## Assignment
Beginning with the line containing "11px; line-height: 1;", transcribe every line exactly down to the last one in the records below, and drop the pictures.

[Records from a collection]
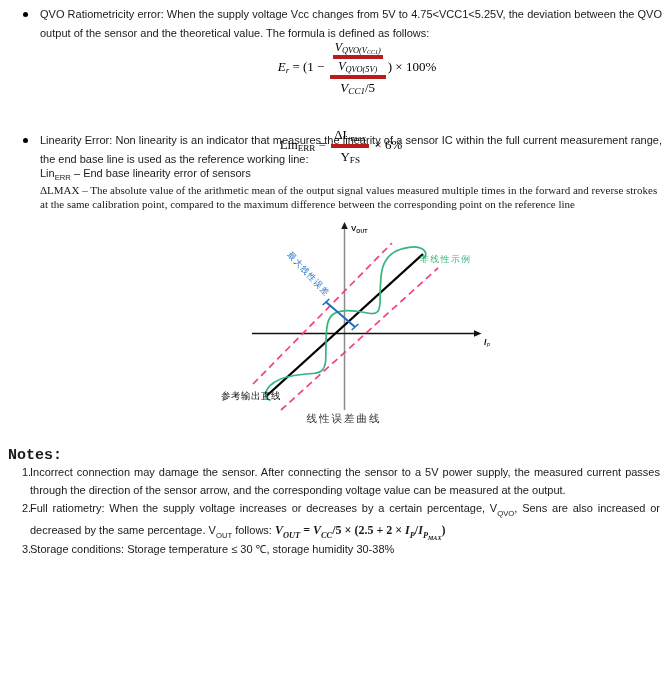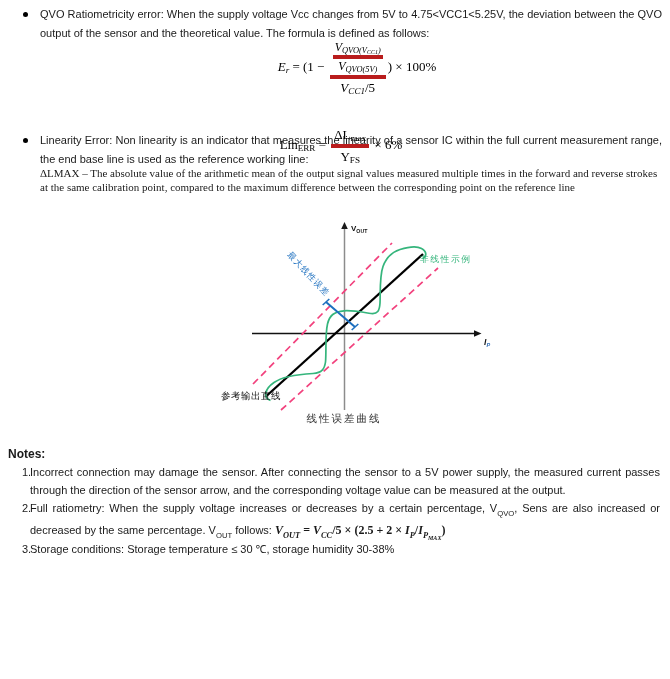--- a/index.html
+++ b/index.html
@@ -64,6 +64,7 @@
   </div>
 
   <div id="defs">
+    <span style="display:block;"><span>Lin</span><sub class="s">ERR</sub><span> – End base linearity error of sensors</span></span>
     <span style="display:block;font-family:Liberation Serif, serif;">ΔLMAX – The absolute value of the arithmetic mean of the output signal values measured multiple times in the forward and reverse strokes at the same calibration point, compared to the maximum difference between the corresponding point on the reference line</span>
   </div>
 

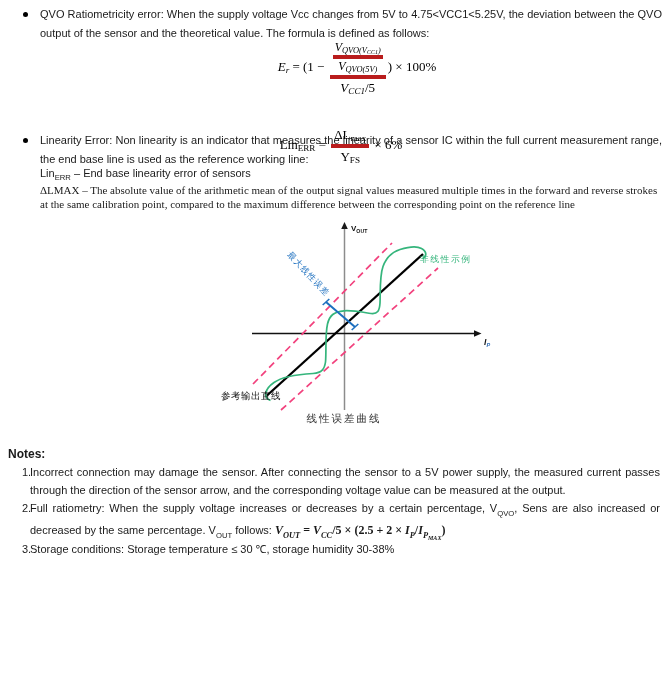--- a/index.html
+++ b/index.html
@@ -26,7 +26,7 @@
   
   #defs{position:absolute;left:40px;right:10px;top:167px;line-height:13.5px;}
   
-  #notes-heading{position:absolute;left:8px;top:447px;font-weight:bold;font-size:12px;}
+  #notes-heading{position:absolute;left:8px;top:447px;font-weight:bold;font-size:15px;font-family:Liberation Mono, monospace;}
   .note-row{position:absolute;left:22px;right:10px;line-height:17.5px;}
   .nnum{position:absolute;left:0;top:0;}
   .ntext{display:block;margin-left:8px;text-align:justify;}

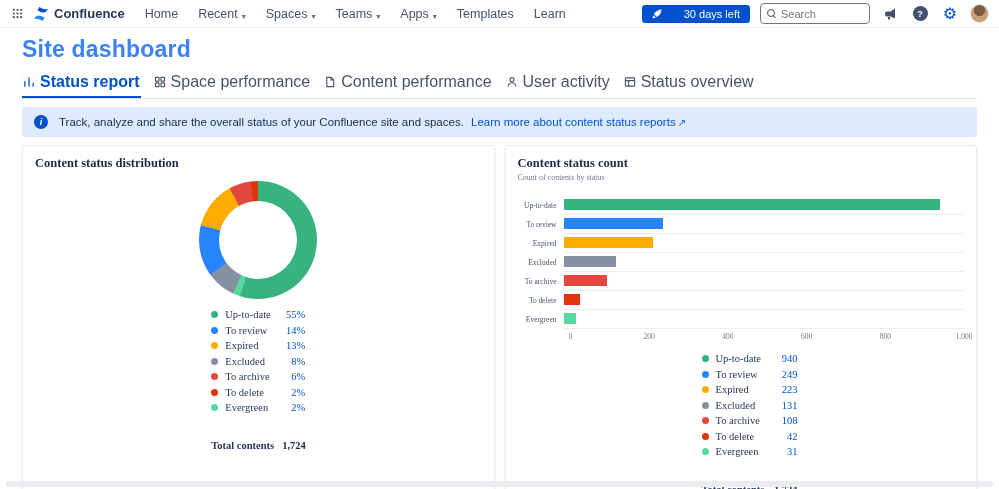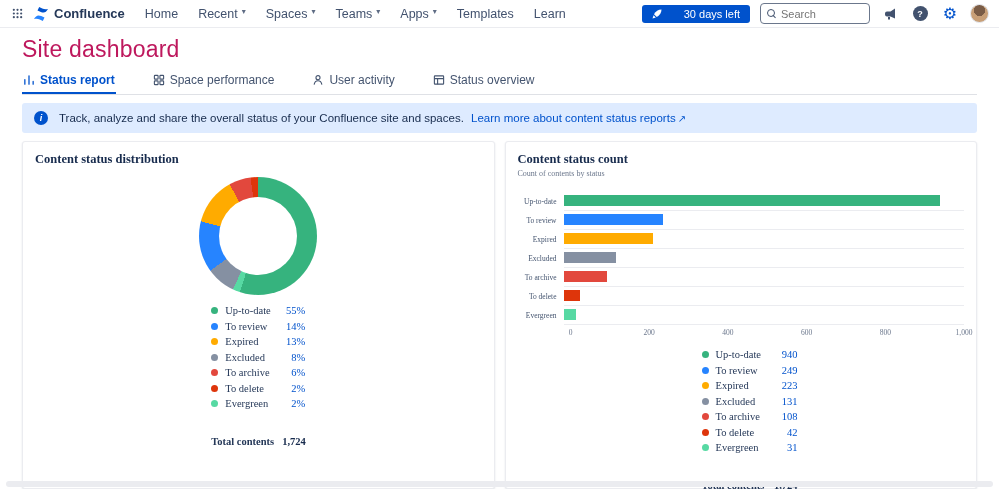--- a/index.html
+++ b/index.html
@@ -12,7 +12,7 @@
   .brand { display:flex; align-items:center; gap:5px; margin-right:12px; cursor:pointer; }
   .brand-text { font-size:13px; font-weight:700; color:#253858; }
   .nav-items { display:flex; gap:20px; align-items:center; font-size:12.5px; color:#42526E; }
-  .nav-item { display:flex; gap:4px; align-items:flex-start; cursor:pointer; white-space:nowrap; }
+  .nav-item { display:flex; gap:4px; align-items:flex-end; cursor:pointer; white-space:nowrap; }
   .chev { font-size:8px; color:#5E6C84; }
   .nav-right { margin-left:auto; display:flex; align-items:center; gap:10px; }
   .trial-btn { background:#0052CC; color:#fff; font-size:11px; border:none; border-radius:3px; height:18px; padding:0 10px; display:flex; align-items:center; gap:22px; cursor:pointer; font-family:inherit;text-align:right; }

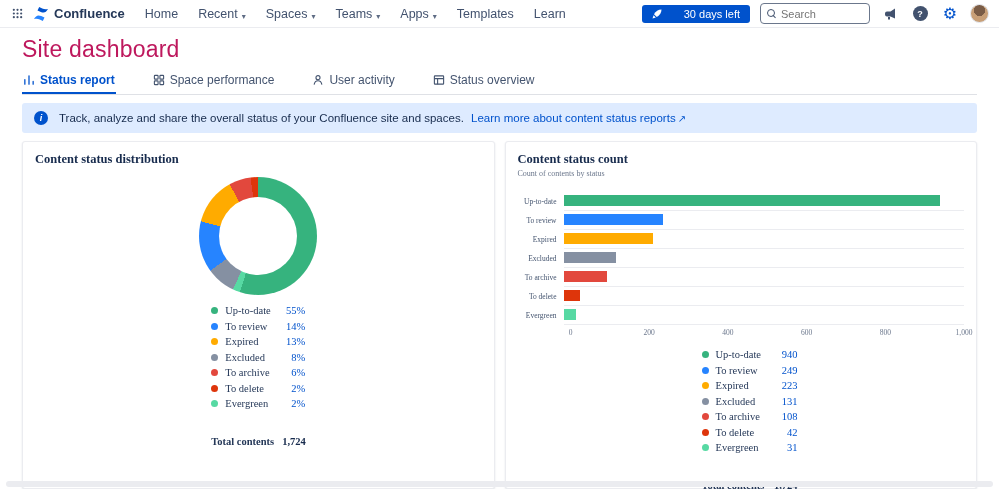--- a/index.html
+++ b/index.html
@@ -28,7 +28,7 @@
 
   
   .content { padding:0 22px; }
-  .page-title { font-size:23px; font-weight:400; color:#be185d; margin:8px 0 8px; letter-spacing:.2px; }
+  .page-title { font-size:23px; font-weight:700; color:#3b82f6; margin:8px 0 8px; letter-spacing:.2px; }
   .tabs { display:flex; gap:36px; border-bottom:1px solid #DFE1E6; font-size:12px; color:#44546F; }
   .tab { display:flex; align-items:center; gap:5px; padding:2px 1px 7px; cursor:pointer; }
   .tab.active { color:#0052CC; box-shadow:inset 0 -2px 0 #0052CC; font-weight:600; }

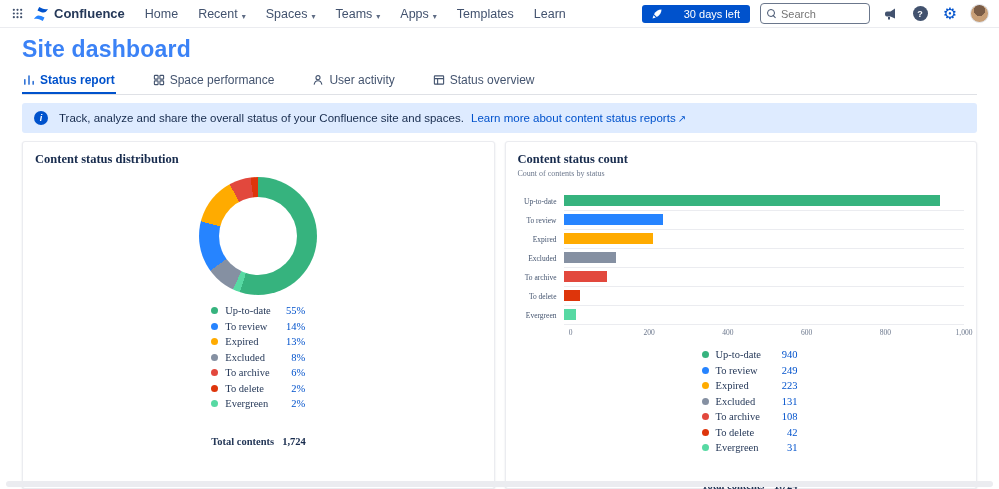--- a/index.html
+++ b/index.html
@@ -29,7 +29,7 @@
   
   .content { padding:0 22px; }
   .page-title { font-size:23px; font-weight:700; color:#3b82f6; margin:8px 0 8px; letter-spacing:.2px; }
-  .tabs { display:flex; gap:36px; border-bottom:1px solid #DFE1E6; font-size:12px; color:#44546F; }
+  .tabs { display:flex; gap:12px; border-bottom:1px solid #DFE1E6; font-size:16px; color:#44546F; }
   .tab { display:flex; align-items:center; gap:5px; padding:2px 1px 7px; cursor:pointer; }
   .tab.active { color:#0052CC; box-shadow:inset 0 -2px 0 #0052CC; font-weight:600; }
   .tab svg { flex:none; }

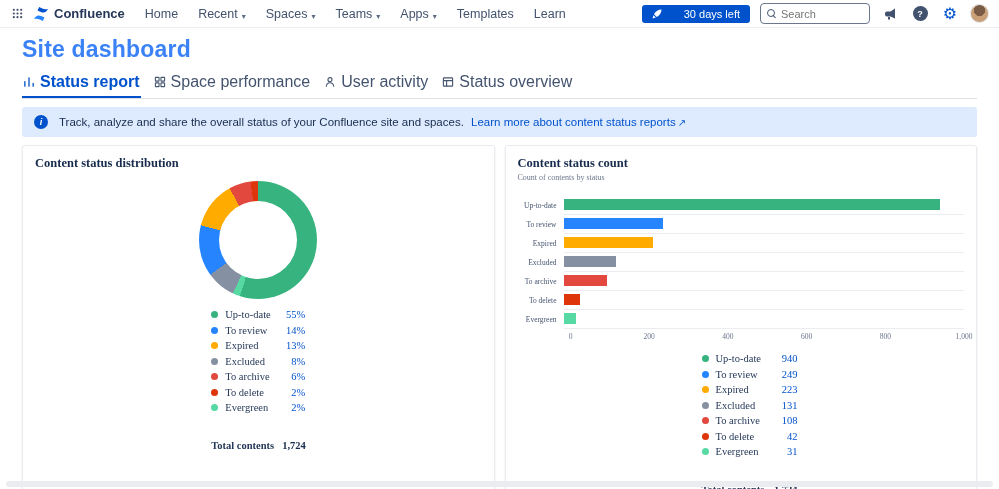--- a/index.html
+++ b/index.html
@@ -172,6 +172,13 @@
     </span>
     <span class="tab">
       <svg width="12" height="12" viewBox="0 0 13 13" fill="none" stroke="currentColor" stroke-width="1.2">
+          <path d="M3 1.5h4.8L10.5 4v7.5H3z"></path>
+          <path d="M7.5 1.7V4.2H10.2"></path>
+        </svg>
+      <span>Content performance</span>
+    </span>
+    <span class="tab">
+      <svg width="12" height="12" viewBox="0 0 13 13" fill="none" stroke="currentColor" stroke-width="1.2">
           <circle cx="6.5" cy="4" r="2.2"></circle>
           <path d="M2.3 11.5c.5-2.8 2-4.2 4.2-4.2s3.7 1.4 4.2 4.2"></path>
         </svg>

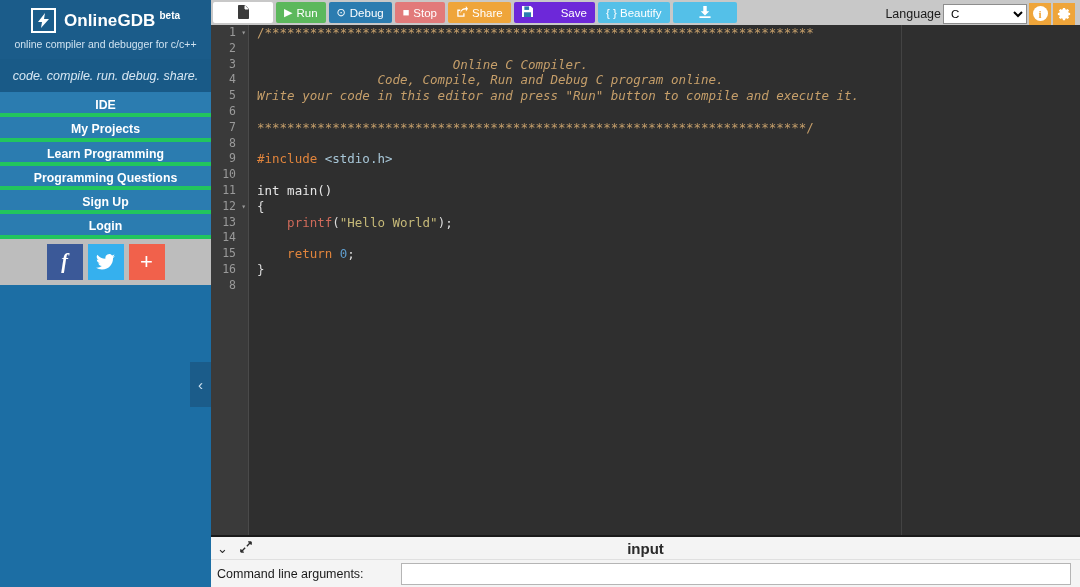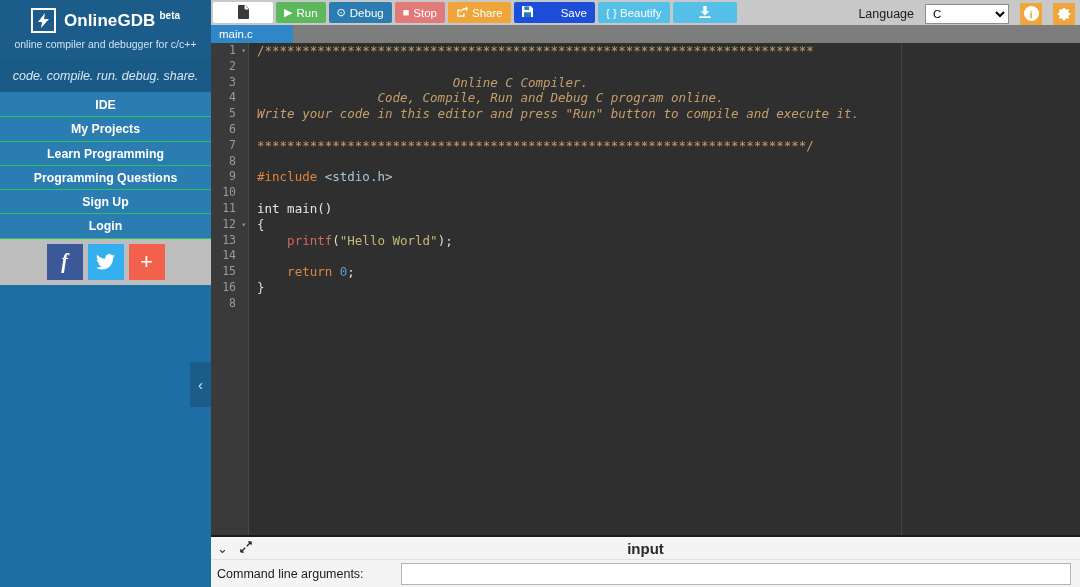--- a/index.html
+++ b/index.html
@@ -169,7 +169,7 @@
   .tb-debug  { background: #2b7cb0; }
   .tb-stop   { background: #e27a7a; }
   .tb-share  { background: #efa53a; }
-  .tb-save   { background: #1d4ed8; gap: 28px; }
+  .tb-save   { background: #6d28d9; gap: 28px; }
   .tb-beautify { background: #54c0e8; }
   .tb-download { background: #54c0e8; width: 64px; }
   .tb-ico { font-size: 11px; line-height: 1; display:inline-block; }

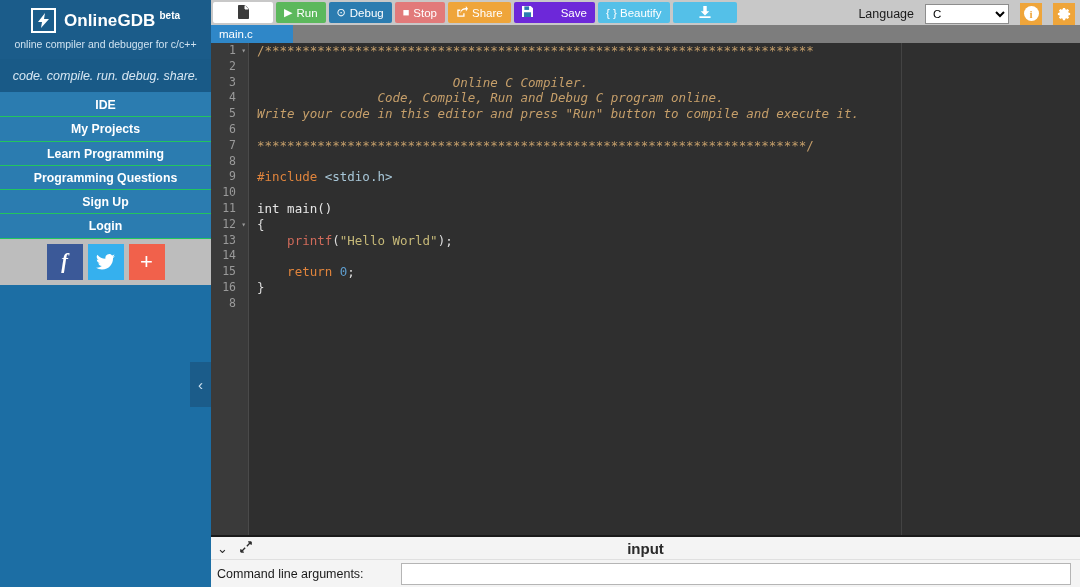--- a/index.html
+++ b/index.html
@@ -177,7 +177,7 @@
   .lang-wrap {
     display: flex;
     align-items: center;
-    gap: 11px;
+    gap: 2px;
     padding-right: 3px;
   }
   .lang-label { font-size: 12.5px; color: #1a1a1a; }

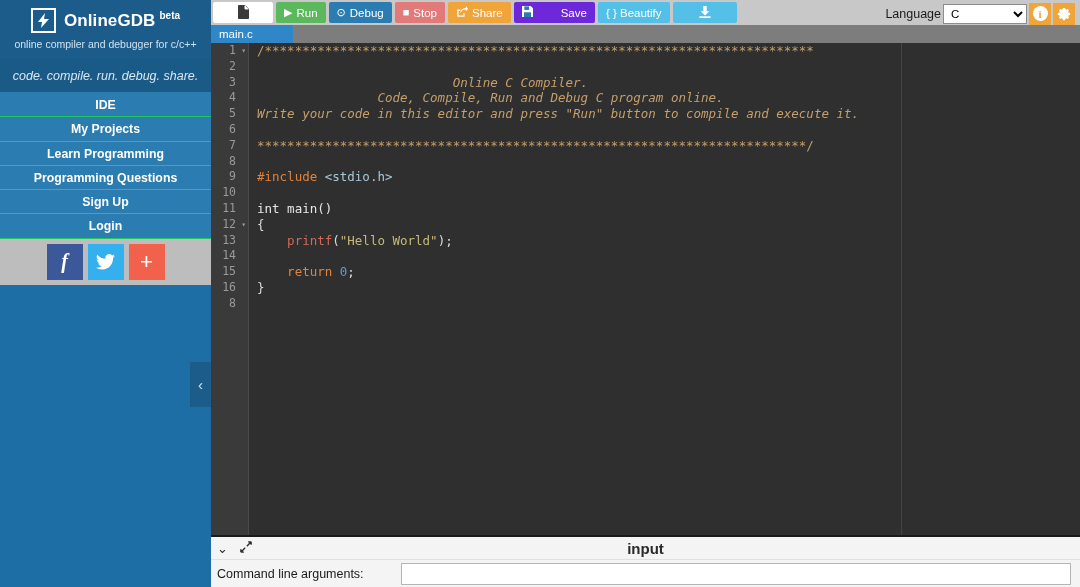--- a/index.html
+++ b/index.html
@@ -470,9 +470,6 @@
       </div>
     </div>
 
-    <div id="tabstrip">
-      <div class="tab">main.c</div>
-    </div>
 
     <div id="editor">
       <div id="gutter">

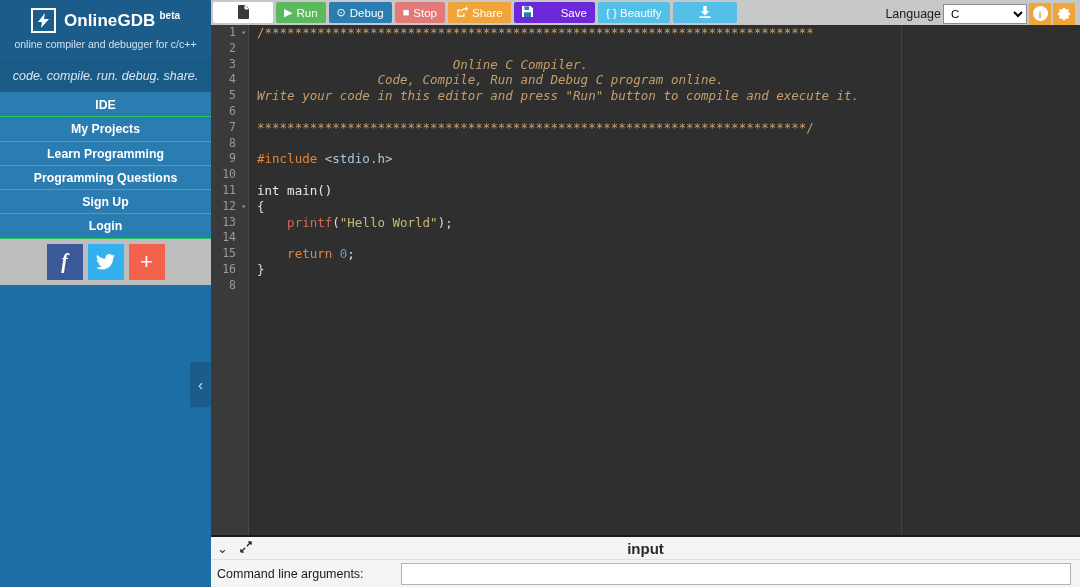--- a/index.html
+++ b/index.html
@@ -82,7 +82,7 @@
     font-size: 12.3px;
     font-weight: bold;
     background: #2b7cb0;
-    border-bottom: 1px solid #22c55e;
+    border-bottom: 4px solid #22c55e;
     cursor: pointer;
     white-space: nowrap;
     overflow: hidden;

## Expected answer
   .tb-ico { font-size: 11px; line-height: 1; display:inline-block; }

--- a/index.html
+++ b/index.html
@@ -177,7 +177,7 @@
   .lang-wrap {
     display: flex;
     align-items: center;
-    gap: 11px;
+    gap: 2px;
     padding-right: 3px;
   }
   .lang-label { font-size: 12.5px; color: #1a1a1a; }

--- a/index.html
+++ b/index.html
@@ -470,9 +470,6 @@
       </div>
     </div>
 
-    <div id="tabstrip">
-      <div class="tab">main.c</div>
-    </div>
 
     <div id="editor">
       <div id="gutter">

--- a/index.html
+++ b/index.html
@@ -82,7 +82,7 @@
     font-size: 12.3px;
     font-weight: bold;
     background: #2b7cb0;
-    border-bottom: 1px solid #22c55e;
+    border-bottom: 4px solid #22c55e;
     cursor: pointer;
     white-space: nowrap;
     overflow: hidden;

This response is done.